Our review of City Of The Living Dead (Blu-Ray), published May 24th, 2010, is also available.
And the dead shall rise and walk the Earth!
"The soul that pines for eternity shall outspan death."
Facts of the Case
In a stark but charming New England cemetery, a priest hangs himself. Meanwhile, in a fashionably shabby New York apartment, a medium named Mary (Catriona MacColl, House by the Cemetery) has a vision of this evil act and drops dead. The police think the medium and her bohemian buddies just over-partied, but Mary's friend knows otherwise—Mary's second sight foretold the coming apocalypse. Apparently, a suicidal priest in a graveyard is just blasphemous enough to swing open the gates of Hell, enabling the recently deceased to come back and senselessly devour the living!

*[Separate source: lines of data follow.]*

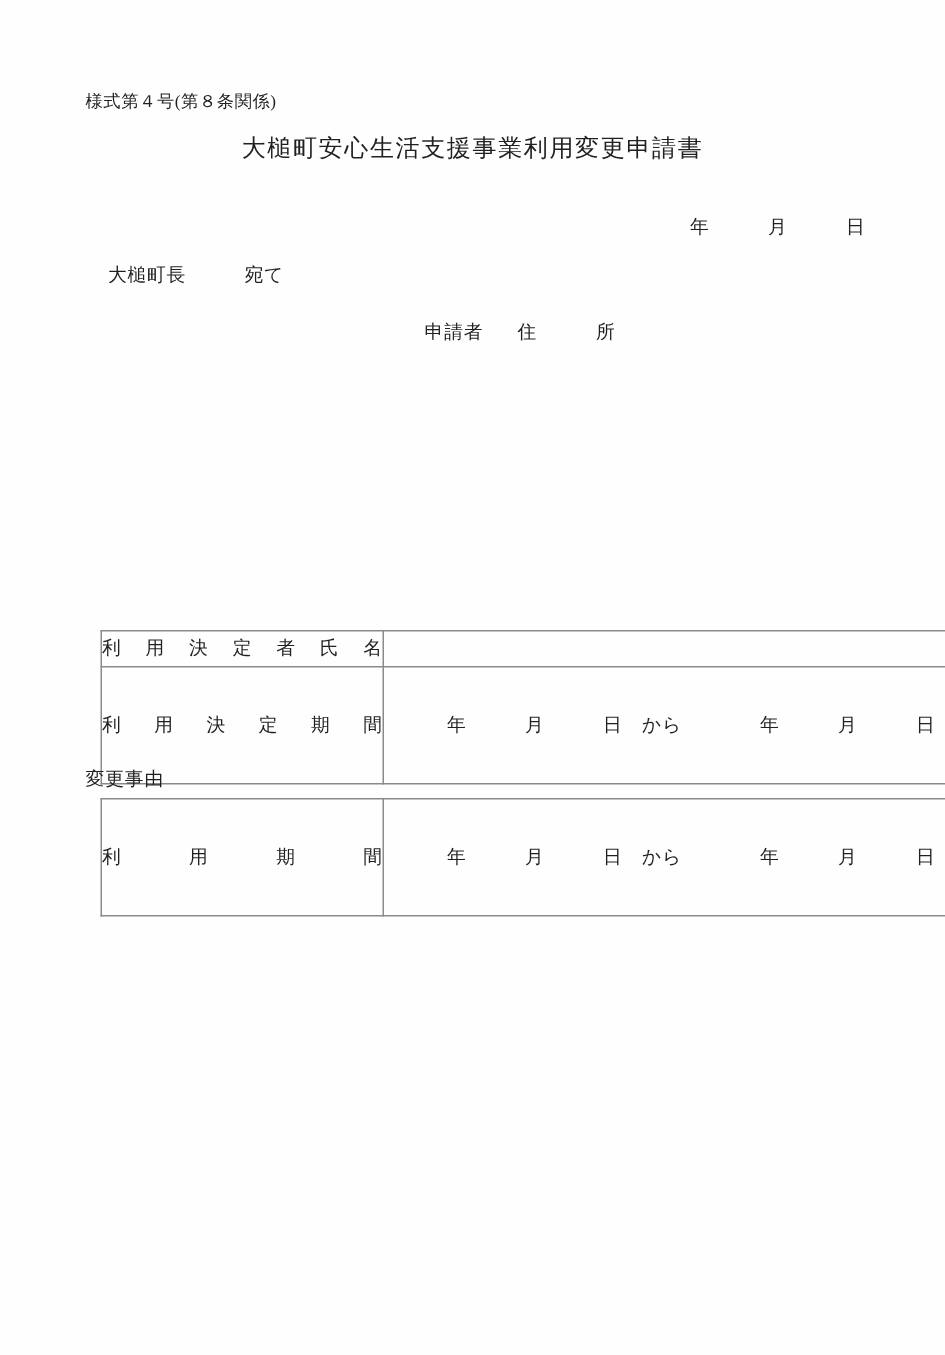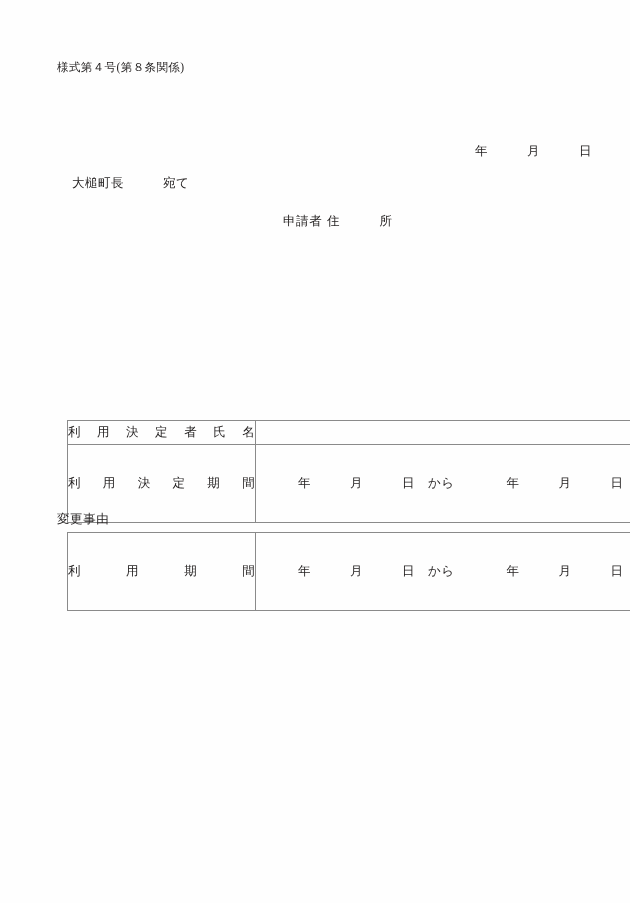--- a/index.html
+++ b/index.html
@@ -37,21 +37,21 @@
     top: 89px;
     text-align: center;
     font-size: 16px;
     letter-spacing: 1.1px;
     white-space: nowrap;
   }
 
   
   .date-line {
     position: absolute;
-    right: 38px;
+    right: 53px;
     top: 143px;
     font-size: 12.5px;
     letter-spacing: 0.5px;
     white-space: pre;
   }
 
   
   .addressee {
     position: absolute;
     left: 72px;
@@ -67,21 +67,21 @@
     left: 283px;
     top: 213px;
     font-size: 12.5px;
     letter-spacing: 0.6px;
   }
   .applicant-row {
     display: flex;
     align-items: baseline;
     white-space: pre;
   }
-  .applicant-row.r1 { margin-bottom: 6px; }
+  .applicant-row.r1 { margin-bottom: 6px; gap: 18px; }
   .applicant-row.r2 { margin-bottom: 17px; }
   .applicant-row.r3 { margin-bottom: 2px; }
   .applicant-label {
     width: 44px;
     flex: 0 0 44px;
     white-space: pre;
   }
   .applicant-field {
     white-space: pre;
   }
@@ -152,20 +152,21 @@
     white-space: nowrap;
   }
 </style>
 </head>
 <body>
 
 <div class="page">
 
   <div class="form-code">様式第４号(第８条関係)</div>
 
+  <div class="doc-title">大槌町安心生活支援事業利用変更申請書</div>
 
   <div class="date-line">年　　　月　　　日</div>
 
   <div class="addressee">大槌町長　　　宛て</div>
 
   <div class="applicant">
     <div class="applicant-row r1">
       <span class="applicant-label">申請者</span>
       <span class="applicant-field">住　　　所</span>
     </div>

Reporter Pete Bell (Christopher George, The Exterminator) gets wind of Mary's bizarre death and happens by the cemetery while she's being buried. When the loutish grave diggers knock off for the day before finishing the burial—they're union, they can do that—Pete hears screaming coming from the half-interred coffin. Sure enough, Mary wasn't really dead; apparently her clairvoyant shocker was so unsettling it shut down all her vital signs, leaving her to be declared dead by an evidently inept medical examiner and buried without benefit of embalming.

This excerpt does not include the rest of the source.